## Prompt
Below, some lines carry pictures; leave those pictures out and retype exactly the lines from the one with "[34,347,63,358] bash -> (137, 446) none" through the one with "(904, 352) none".

## Records for the exercise
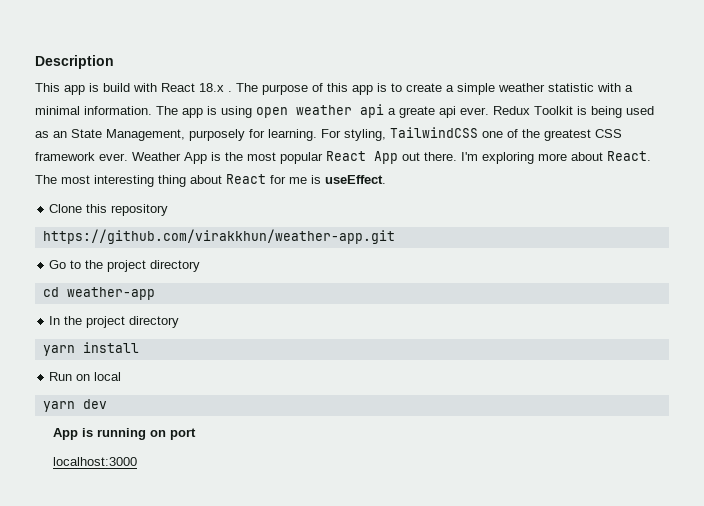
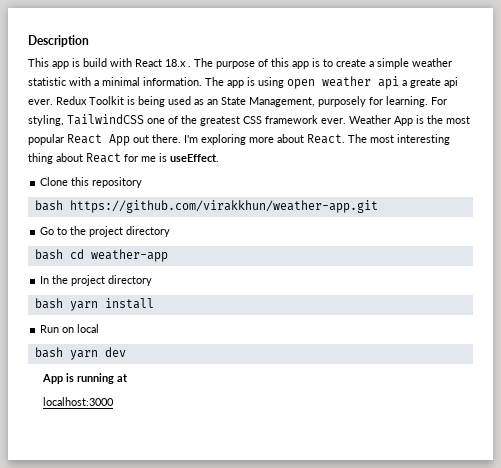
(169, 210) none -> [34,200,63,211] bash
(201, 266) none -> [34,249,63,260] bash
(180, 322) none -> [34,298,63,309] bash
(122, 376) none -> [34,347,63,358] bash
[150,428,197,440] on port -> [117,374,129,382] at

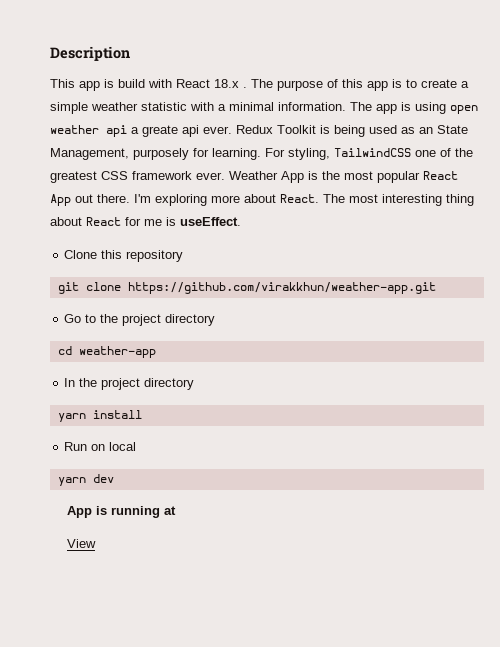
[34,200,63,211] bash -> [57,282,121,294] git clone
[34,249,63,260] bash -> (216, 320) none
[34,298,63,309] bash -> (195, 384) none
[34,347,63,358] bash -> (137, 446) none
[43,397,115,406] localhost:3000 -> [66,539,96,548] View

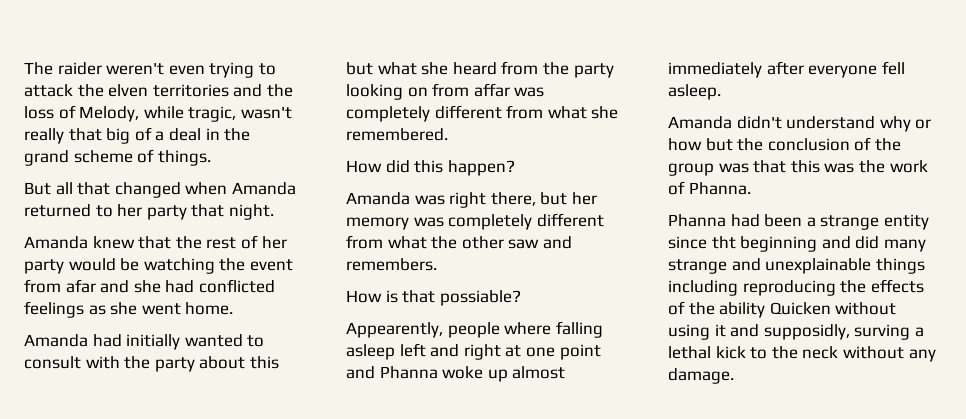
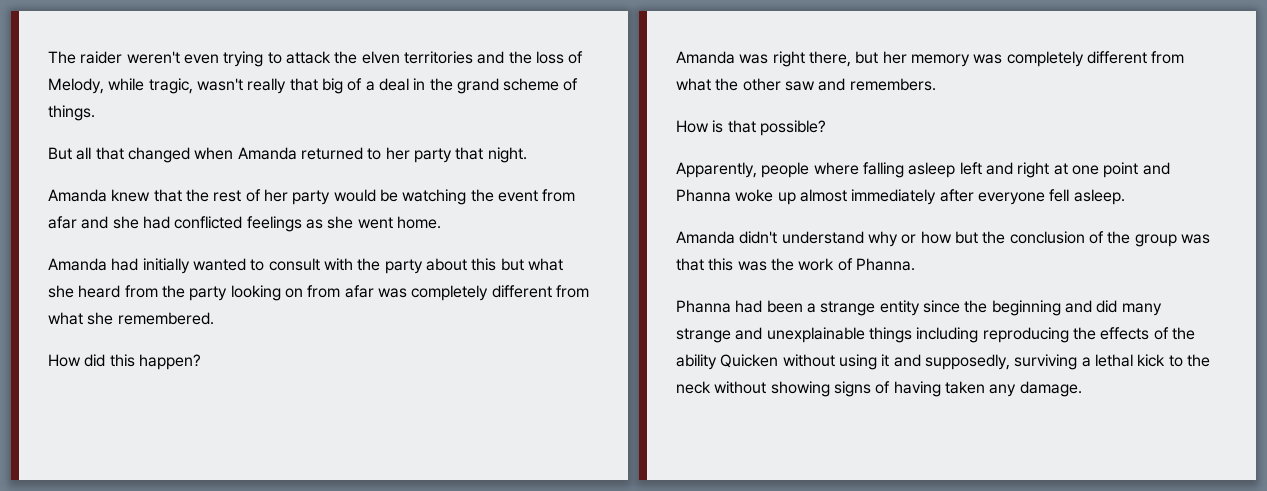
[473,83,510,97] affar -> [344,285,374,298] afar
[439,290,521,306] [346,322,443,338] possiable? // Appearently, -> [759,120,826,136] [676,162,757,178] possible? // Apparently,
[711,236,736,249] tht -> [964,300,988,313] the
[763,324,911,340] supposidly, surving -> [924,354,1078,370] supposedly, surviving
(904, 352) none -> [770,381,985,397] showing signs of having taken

* * *

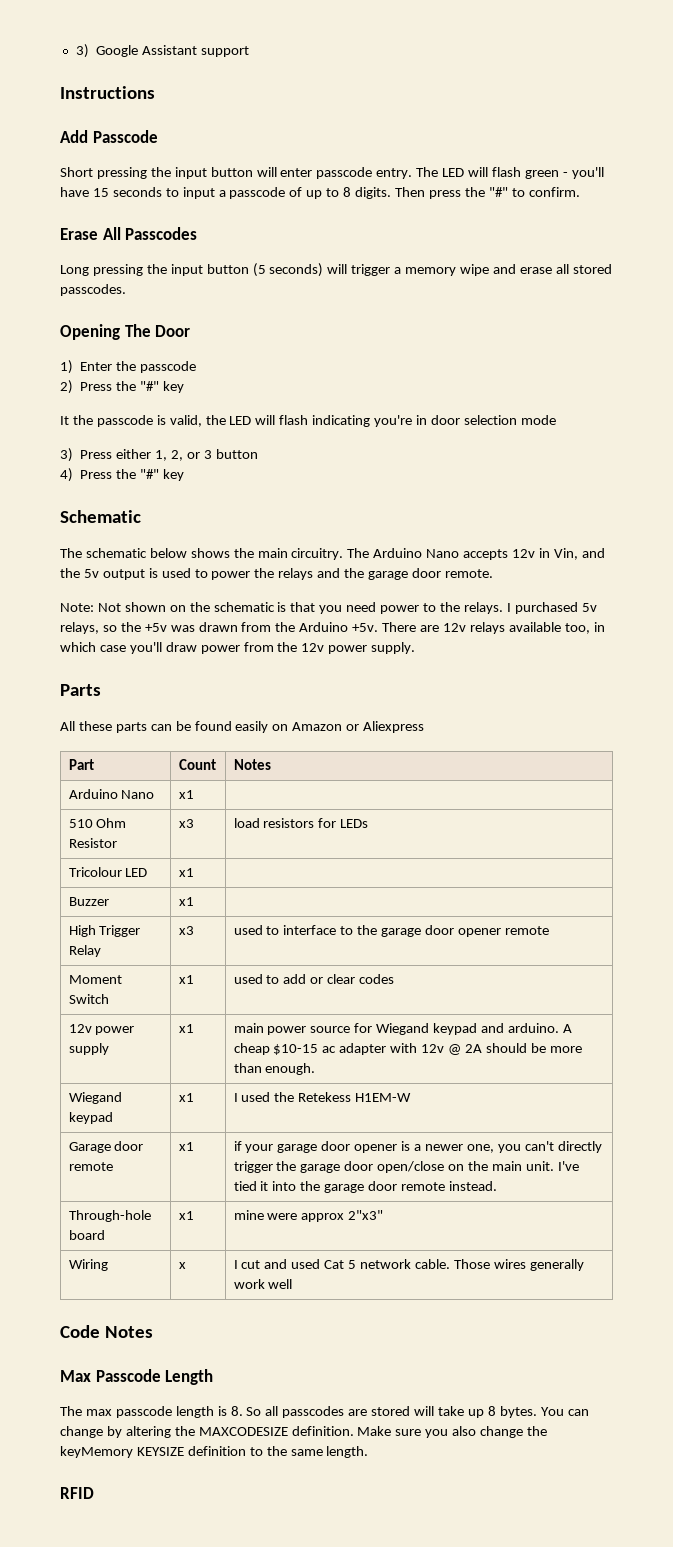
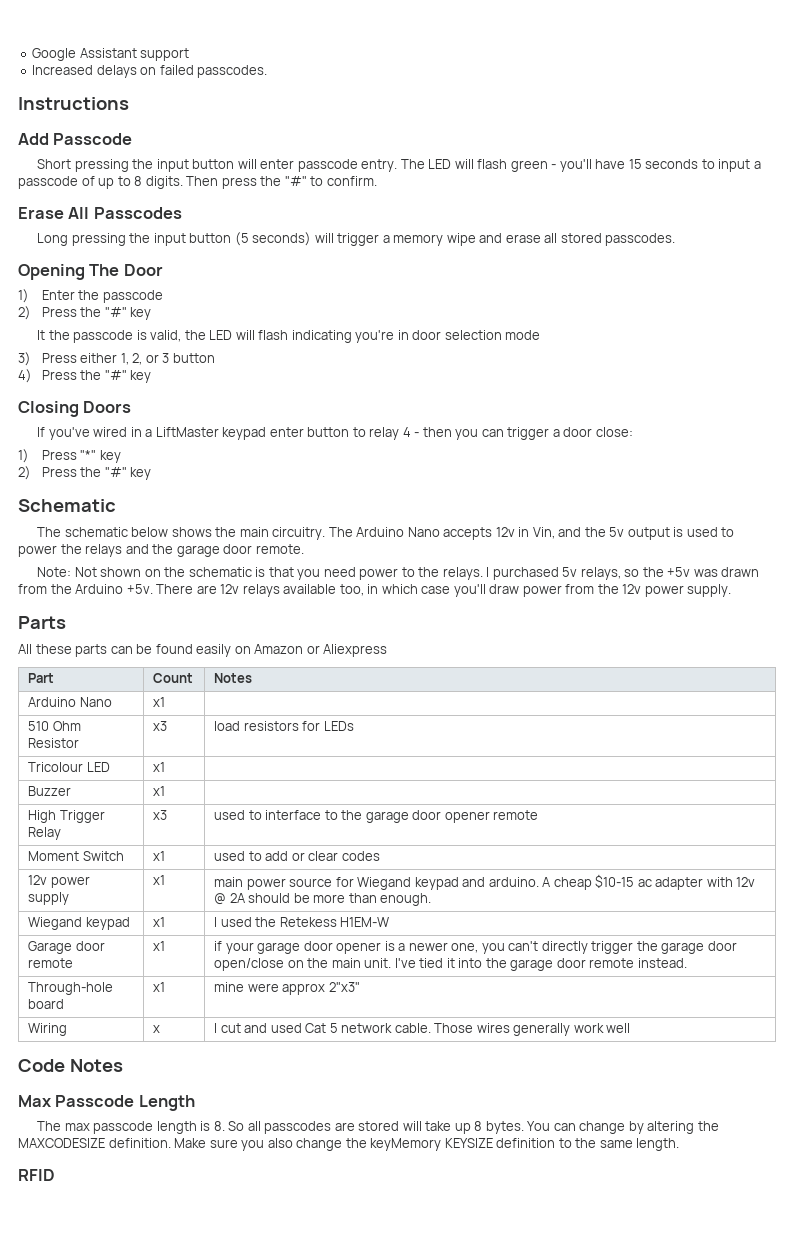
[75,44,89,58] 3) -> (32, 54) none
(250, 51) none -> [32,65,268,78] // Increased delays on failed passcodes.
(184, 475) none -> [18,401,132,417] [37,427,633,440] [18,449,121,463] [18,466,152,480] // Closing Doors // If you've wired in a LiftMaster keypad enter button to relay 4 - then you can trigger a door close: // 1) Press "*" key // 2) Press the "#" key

## Response
[34,347,63,358] bash -> (137, 446) none
[43,397,115,406] localhost:3000 -> [66,539,96,548] View

[473,83,510,97] affar -> [344,285,374,298] afar
[439,290,521,306] [346,322,443,338] possiable? // Appearently, -> [759,120,826,136] [676,162,757,178] possible? // Apparently,
[711,236,736,249] tht -> [964,300,988,313] the
[763,324,911,340] supposidly, surving -> [924,354,1078,370] supposedly, surviving
(904, 352) none -> [770,381,985,397] showing signs of having taken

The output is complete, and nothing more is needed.